3 min read Updated 2026-06-19 Share:

Practice The CPython Execution Model interview questions

The CPython execution model, explained

"Python is interpreted" is only half the story. CPython actually compiles your source to bytecode and then runs that bytecode on a virtual machine. Understanding this pipeline — source → bytecode → evaluation loop — demystifies performance, .pyc files, and the GIL.

Source to bytecode

When you import or run a module, CPython parses the source into an AST and compiles it to bytecode: a sequence of low-level instructions for Python's virtual machine. This is not machine code — it's an intermediate representation the interpreter understands.

import dis

def add(a, b):
    return a + b

dis.dis(add)
#   LOAD_FAST   a
#   LOAD_FAST   b
#   BINARY_OP   + (add)
#   RETURN_VALUE

dis disassembles a function so you can see the exact instructions. Each line is one bytecode operation the VM will execute.

Code objects hold the bytecode

The compiled bytecode lives in a code object (func.__code__), alongside metadata: constants, variable names, argument count, and flags. A function is essentially a code object plus its defaults and closure.

add.__code__.co_code         # the raw bytecode bytes
add.__code__.co_consts       # constants used
add.__code__.co_varnames     # ('a', 'b')
add.__code__.co_argcount     # 2

Code objects are reused — defining a function compiles once, and every call re-runs the same code object with a fresh frame.

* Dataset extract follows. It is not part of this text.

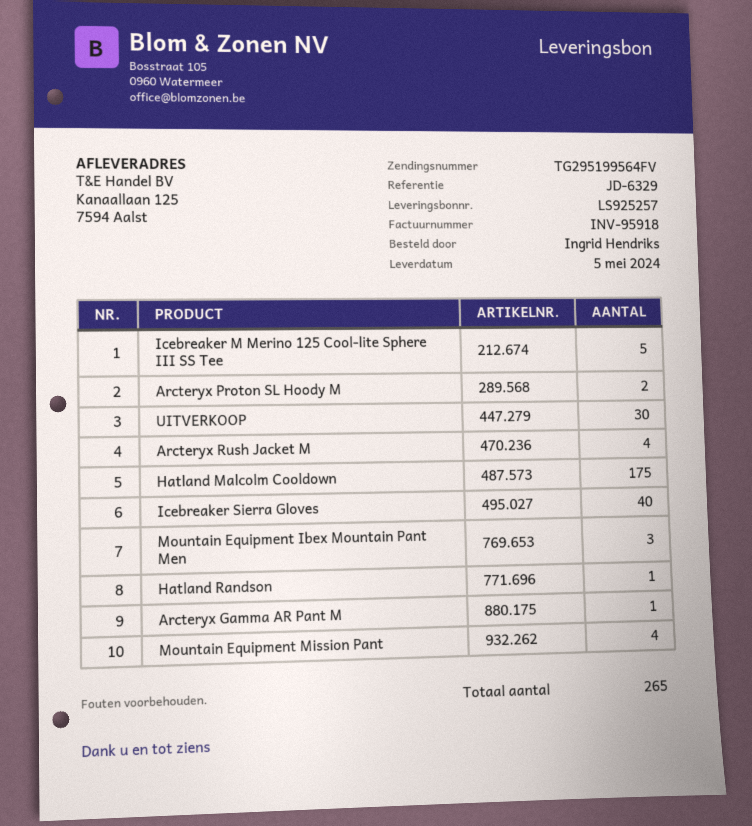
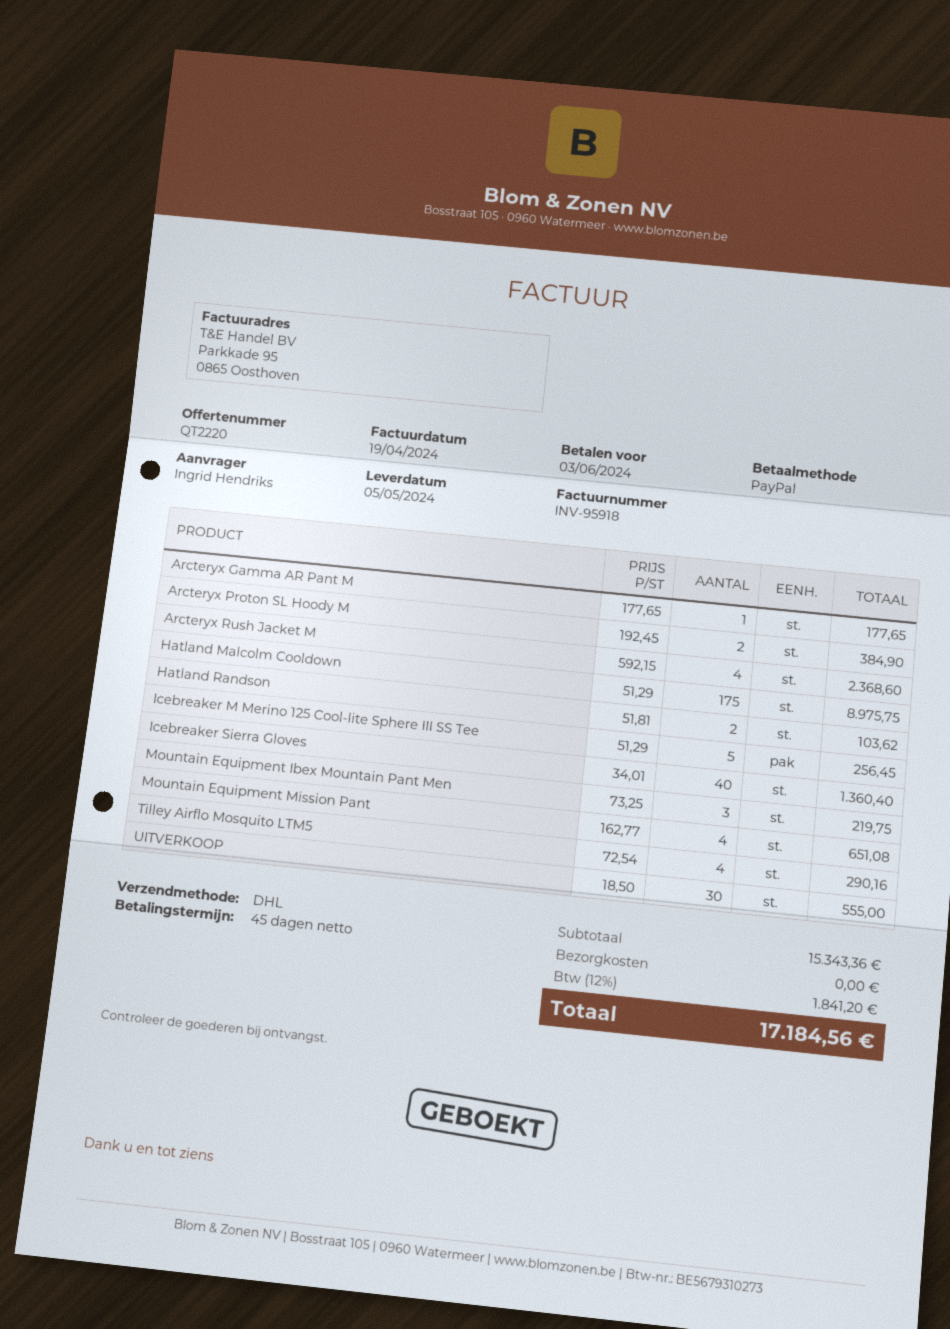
Hatland Randson: 1 -> 2
Tilley Airflo Mosquito LTM5: none -> 4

The evaluation loop and the stack

CPython runs bytecode in a giant loop (historically ceval.c) — a stack-based virtual machine. Instructions push and pop operands on an evaluation stack.

# return a + b becomes:
LOAD_FAST a      # push a onto the stack
LOAD_FAST b      # push b
BINARY_OP +      # pop both, push their sum
RETURN_VALUE     # pop and return

Each function call creates a frame object holding its local variables and its own stack. This is what you see in a traceback — a stack of frames.

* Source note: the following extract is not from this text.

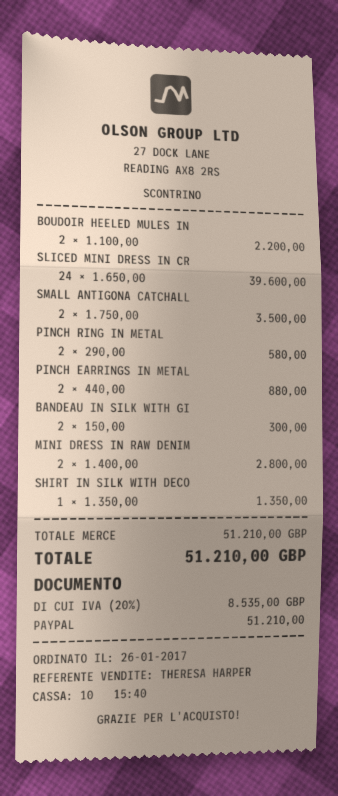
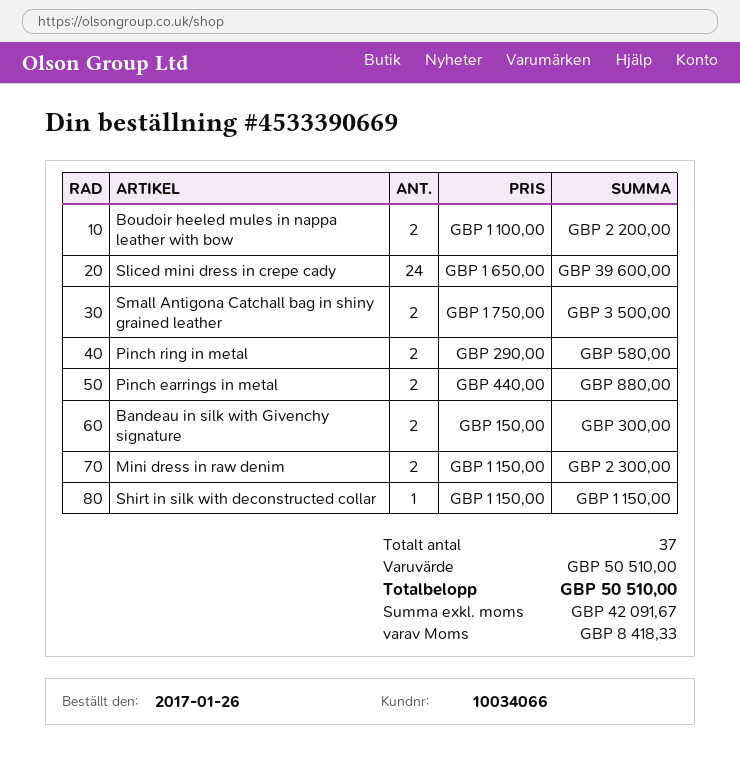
MINI DRESS IN RAW DENIM: 2 x 1400.00 = 2800.00 -> 2 x 1150.00 = 2300.00
SHIRT IN SILK WITH DECO: 1 x 1350.00 = 1350.00 -> 1 x 1150.00 = 1150.00
subtotal: 51210.00 -> 50510.00
tax: 8535.00 -> 8418.33
total: 51210.00 -> 50510.00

.pyc files cache the bytecode

Compilation isn't free, so CPython caches the bytecode of imported modules in __pycache__ as .pyc files. On the next import, if the source is unchanged, it loads the .pyc and skips recompiling.

__pycache__/
    mymodule.cpython-312.pyc

The filename encodes the interpreter version, since bytecode is not stable across Python versions — a .pyc from 3.11 won't run on 3.12. Note the top-level script you run directly isn't cached, only imported modules.

Where the GIL fits

The Global Interpreter Lock protects the interpreter's internal state (including reference counts) by ensuring only one thread executes bytecode at a time. It lives at the evaluation-loop level: a thread holds the GIL while running bytecode and periodically releases it.

# Two threads doing CPU work don't run bytecode simultaneously — the GIL serialises them.
# Threads DO overlap when one is blocked on I/O, because the GIL is released during the wait.

This is why threads help I/O-bound code but not CPU-bound code, and why true CPU parallelism needs multiple processes. (CPython 3.13 introduced an experimental free-threaded build that can disable the GIL.)

CPython vs other implementations

CPython is the reference implementation, but the model isn't the only one. PyPy uses a JIT compiler to turn hot bytecode into machine code for big speedups; Jython and IronPython target the JVM and .NET. "Python the language" is a spec; CPython is one (dominant) way to run it.

Recap

CPython compiles source to bytecode, stored in code objects, then executes it on a stack-based virtual machine — the evaluation loop — where each call gets its own frame. Imported modules' bytecode is cached as version-stamped .pyc files in __pycache__ to skip recompilation. The GIL lives at this level, letting only one thread run bytecode at a time (released during I/O), which is why CPU parallelism needs processes. Use dis to see the bytecode, and remember CPython is just one implementation of the language.